You can submit bulk requests by invoking the Bulk gRPC method within the DocumentService. The method takes a BulkRequest and returns a BulkResponse.

Document format

In gRPC, documents must be provided and returned as bytes. Use Base64 encoding to provide documents in a gRPC request.

For example, consider the following document in a regular Bulk API request:

"doc":  "{\"title\": \"Inception\", \"year\": 2010}"

For a gRPC Bulk API request, provide the same document in Base64 encoding:

"doc": "eyJ0aXRsZSI6ICJJbmNlcHRpb24iLCAieWVhciI6IDIwMTB9"

BulkRequest fields

The BulkRequest message is the top-level container for a gRPC bulk operation. It accepts the following fields.

Field Protobuf type Description
request_body repeated BulkRequestBody The list of bulk operations, each containing one of the operation types (index/create/update/delete). Required.
index string The default index for all operations unless overridden in request_body. Specifying the index in the BulkRequest means that you don’t need to include it in the BulkRequestBody. Optional.
x_source SourceConfigParam Controls whether to return the full _source, no _source, or only specific fields from _source in the response. Optional.
x_source_excludes repeated string Fields to exclude from source. Optional.
x_source_includes repeated string Fields to include from source. Optional.
pipeline string The preprocessing ingest pipeline ID. Optional.
refresh Refresh Whether to refresh shards after indexing. Optional.
require_alias bool If true, actions must target an alias. Optional.
routing string The routing value for shard assignment. Optional.
timeout string The timeout duration (for example, 1m). Optional.
type (Deprecated) string The document type (always _doc). Optional.
wait_for_active_shards WaitForActiveShards The minimum number of active shards to wait for. Optional.
global_params GlobalParams Global parameters for the request. Optional.

BulkRequestBody fields

The BulkRequestBody message represents a single document-level operation within a BulkRequest. It accepts the following fields.

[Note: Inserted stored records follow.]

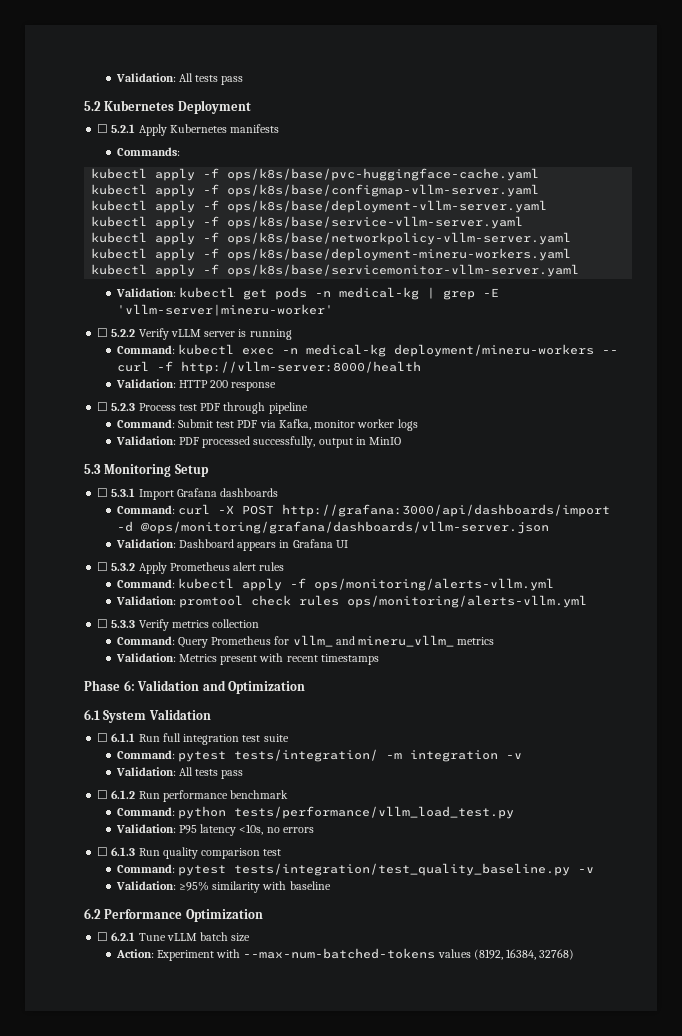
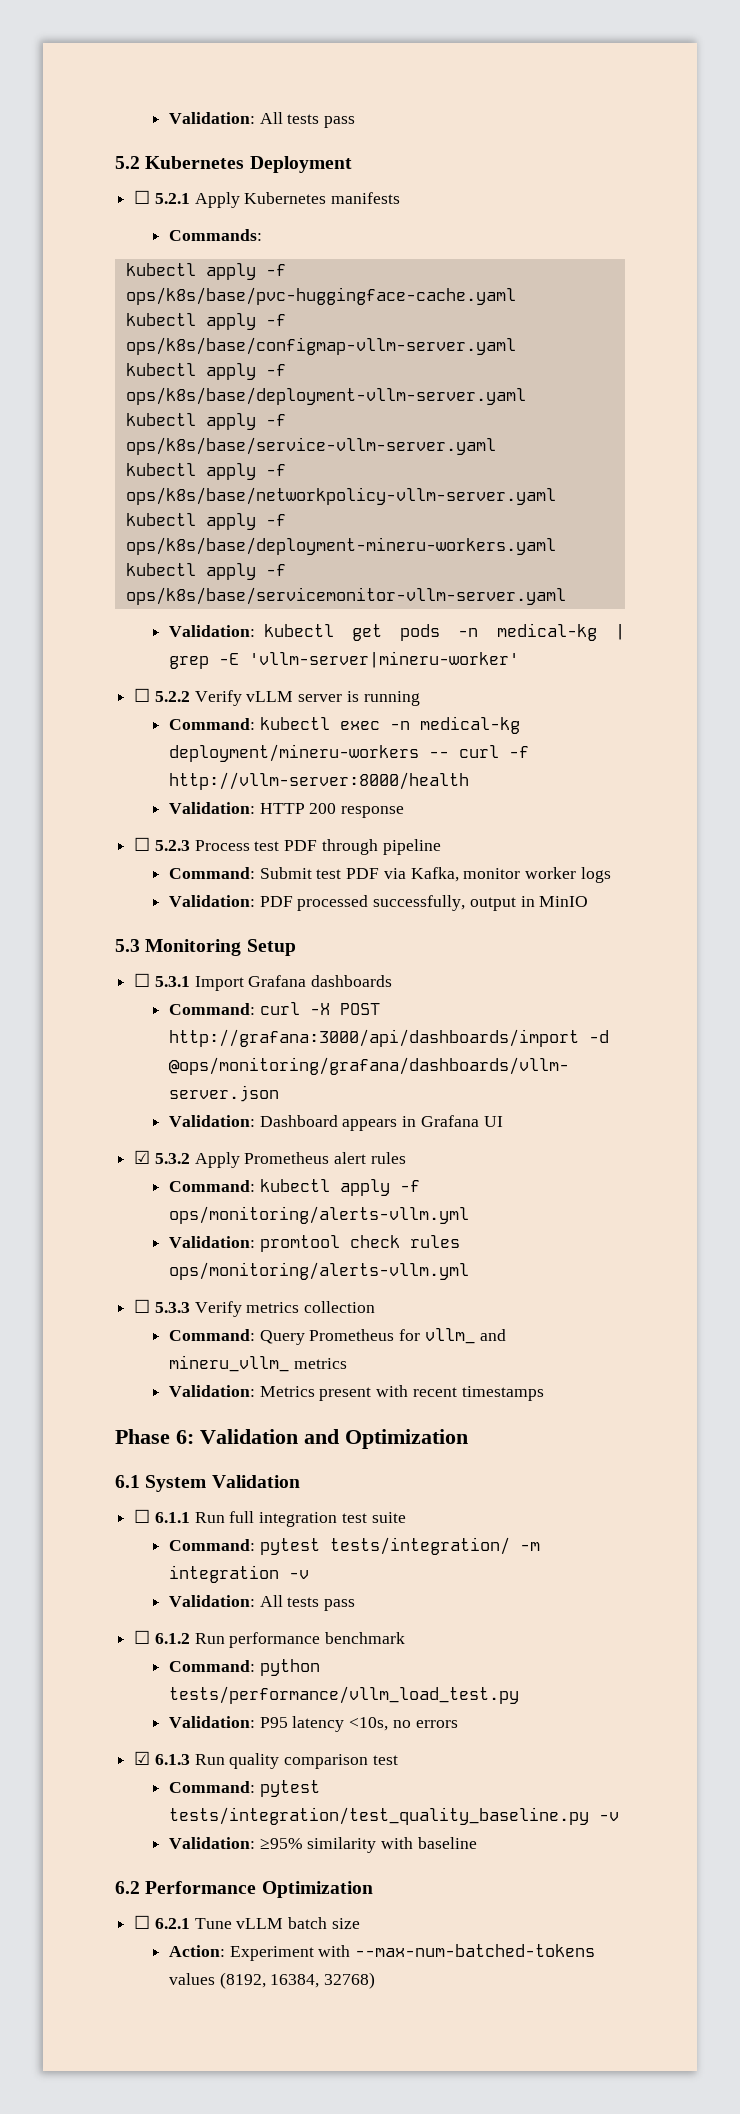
- ☐ 5.3.2 Apply Prometheus alert rules
+ ☑ 5.3.2 Apply Prometheus alert rules
- ☐ 6.1.3 Run quality comparison test
+ ☑ 6.1.3 Run quality comparison test

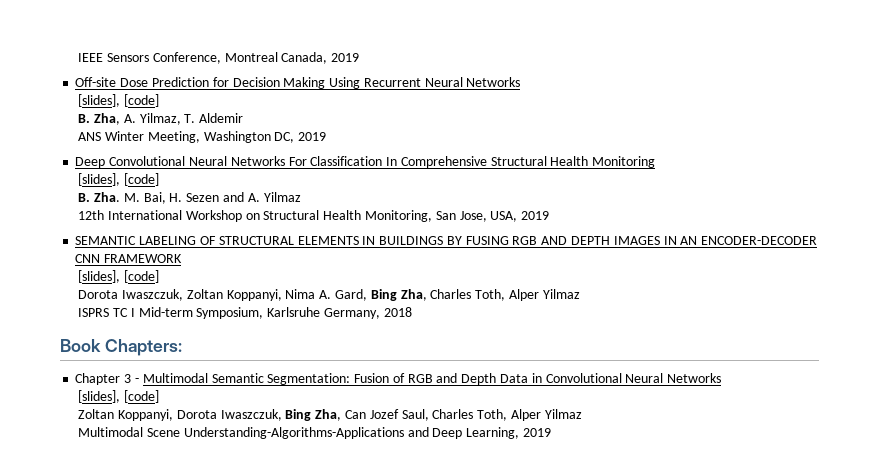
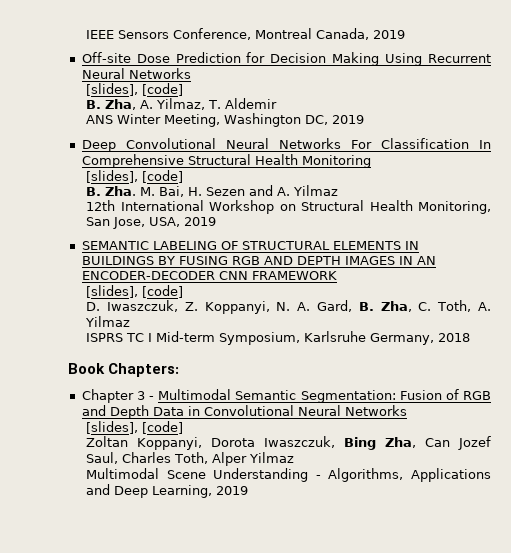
- Dorota Iwaszczuk, Zoltan Koppanyi, Nima A. Gard, Bing Zha, Charles Toth, Alper Yilmaz
+ D. Iwaszczuk, Z. Koppanyi, N. A. Gard, B. Zha, C. Toth, A. Yilmaz
- Multimodal Scene Understanding-Algorithms-Applications and Deep Learning, 2019
+ Multimodal Scene Understanding - Algorithms, Applications and Deep Learning, 2019

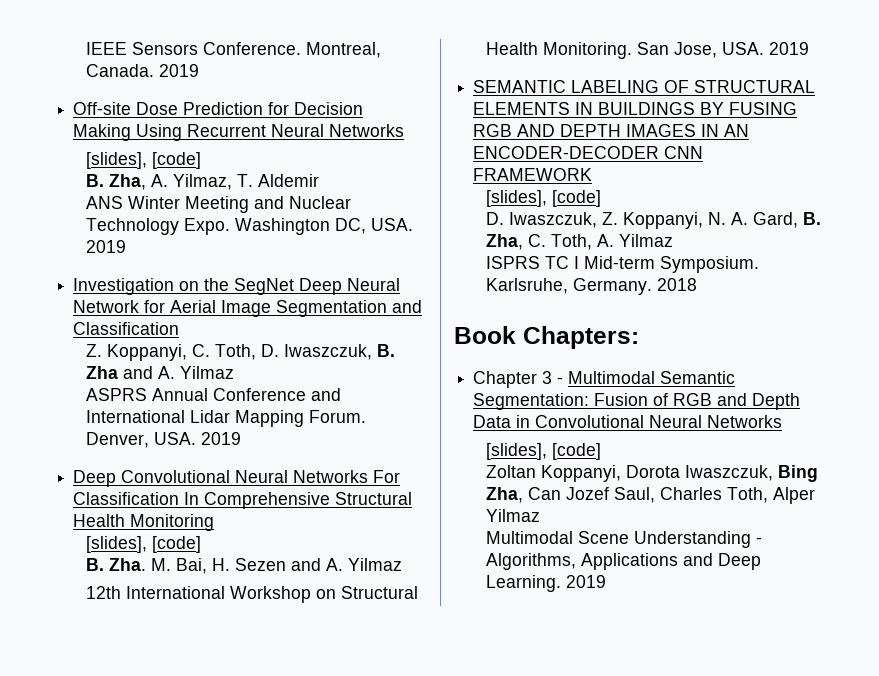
- IEEE Sensors Conference, Montreal Canada, 2019
+ IEEE Sensors Conference. Montreal, Canada. 2019
- ANS Winter Meeting, Washington DC, 2019
+ ANS Winter Meeting and Nuclear Technology Expo. Washington DC, USA. 2019
+ Investigation on the SegNet Deep Neural Network for Aerial Image Segmentation and Classification
+ Z. Koppanyi, C. Toth, D. Iwaszczuk, B. Zha and A. Yilmaz
+ ASPRS Annual Conference and International Lidar Mapping Forum. Denver, USA. 2019
- 12th International Workshop on Structural Health Monitoring, San Jose, USA, 2019
+ 12th International Workshop on Structural Health Monitoring. San Jose, USA. 2019
- ISPRS TC I Mid-term Symposium, Karlsruhe Germany, 2018
+ ISPRS TC I Mid-term Symposium. Karlsruhe, Germany. 2018
- Multimodal Scene Understanding - Algorithms, Applications and Deep Learning, 2019
+ Multimodal Scene Understanding - Algorithms, Applications and Deep Learning. 2019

Field Protobuf type Description
operation_container OperationContainer The operation to perform (index, create, update, or delete). Required.
update_action UpdateAction Additional update-specific options. Optional.
object bytes The full document content used with create and index operations. Optional.

OperationContainer fields

The OperationContainer message contains exactly one operation type. It accepts the following fields.

Field Protobuf type Description
index IndexOperation Index a document. Replaces the document if it already exists.
create WriteOperation Create a new document. Fails if the document already exists.
update UpdateOperation Partially update a document or use upsert/script options.
delete DeleteOperation Delete a document by ID.

UpdateAction fields

The UpdateAction message provides additional options for update operations. It accepts the following fields.

Field Protobuf type Description
detect_noop bool If true, skips the update if the document content hasn’t changed. Optional. Default is true.
doc bytes Partial or full document data for update operations. Optional.
doc_as_upsert bool If true, treats the document as the full upsert document if the target document doesn’t exist. Only valid for the update operation. Optional.
script Script A script to apply to the document (used with update). Optional.
scripted_upsert bool If true, executes the script whether or not the document exists. Optional.
upsert bytes The full document to use if the target does not exist. Used with script. Optional.
x_source SourceConfig Controls how the document source is fetched or filtered. Optional.

Create

WriteOperation adds a new document only if it doesn’t already exist.

The document itself must be provided in the object field of the BulkRequestBody message.

The following optional fields can also be provided.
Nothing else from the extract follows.